A lot of their research is centered on Lake Erie, the shallowest of the Great Lakes, and where we've seen some of the nastiest blooms in recent memory.
"The atmospheric impact of those gases coming out of Lake Erie right now is probably 18 times the atmospheric effects of all the cars in the city of Detroit," Downing said.
The state of Ohio recently, and finally, declared Lake Erie impaired
, which will likely mean stricter regulations for farmers in an effort to stem the tide of runoff. John Kasich, for his part, has upset some environmentalists this past week after saying that Lake Erie wasn't, in fact, impaired, before circling back to say that he meant only parts of it were impaired, not the whole thing.
“There are parts that we’ve declared impaired in the western basin. But in the middle of the lake, we don’t think so," he said. "And I’m not going to go around and say that all of Lake Erie is impaired.”

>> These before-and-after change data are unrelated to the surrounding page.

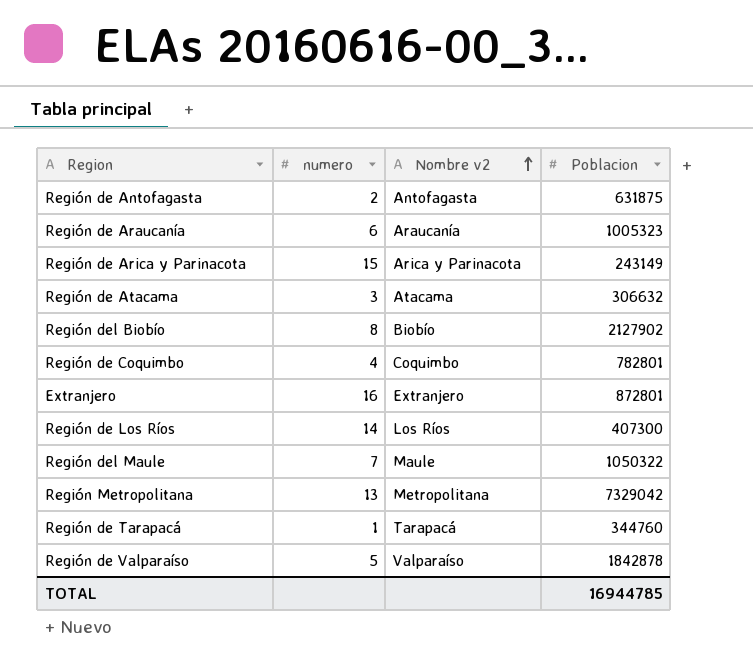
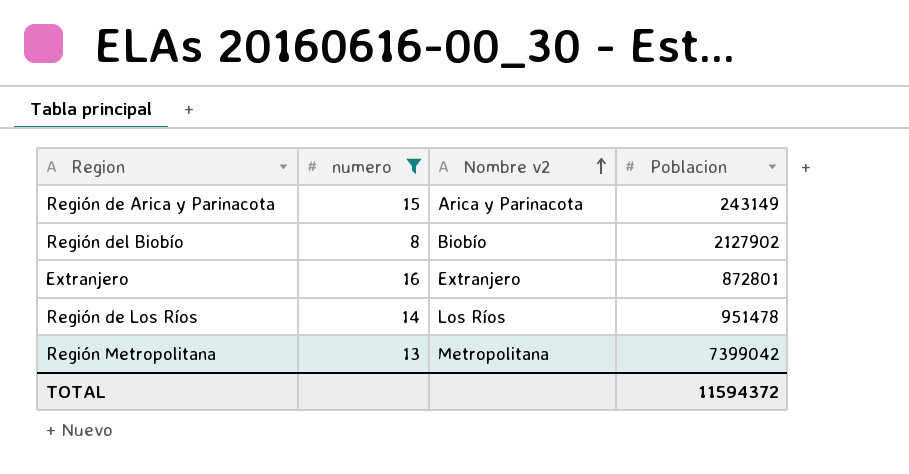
filter: none -> numero >= 8
Región de Los Ríos | Poblacion: 407300 -> 951478
Región Metropolitana | Poblacion: 7329042 -> 7399042
TOTAL | Poblacion: 16944785 -> 11594372

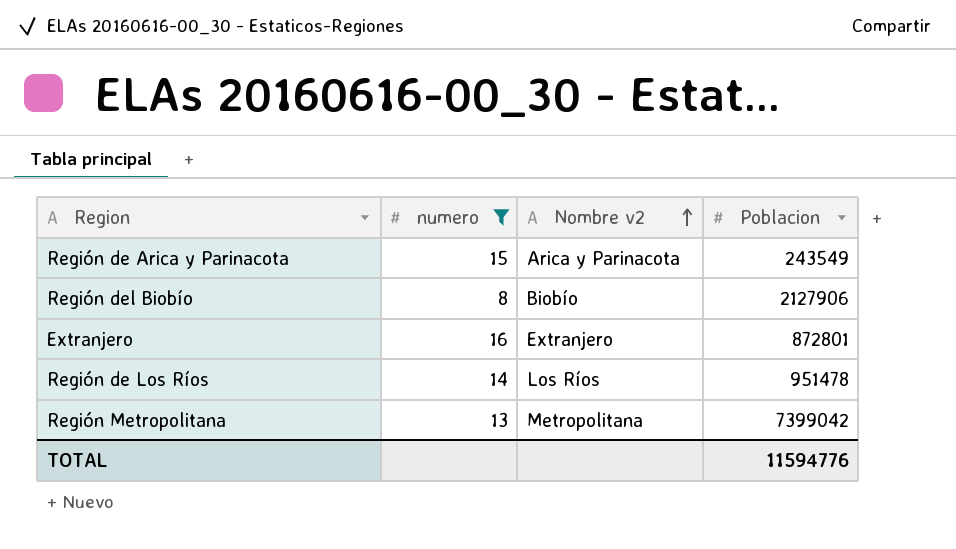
Región de Arica y Parinacota | Poblacion: 243149 -> 243549
Región del Biobío | Poblacion: 2127902 -> 2127906
TOTAL | Poblacion: 11594372 -> 11594776

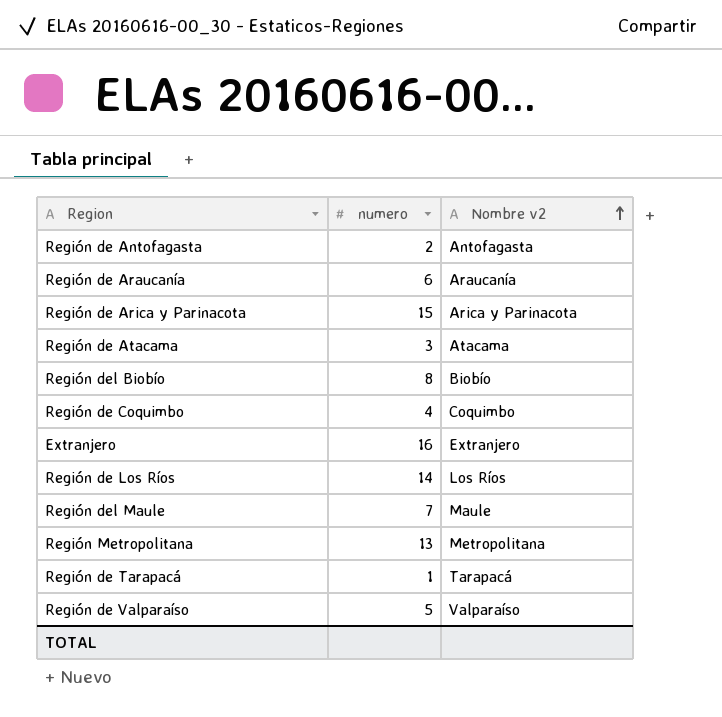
filter: numero >= 8 -> none
column Poblacion | position: 4 -> none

Toledo would probably beg to differ, as that city has endured multiple large-scale blooms leading to health advisories in recent years.
"Toledoans are paying for a problem we didn't create," Toledo mayor Wade Kapszukiewicz said at a recent conference, indicating that the Ohio Farm Bureau Federation held far too much sway with Ohio lawmakers who should be clamping down on them instead of cashing their checks. "It's probably the most powerful interest group in Ohio."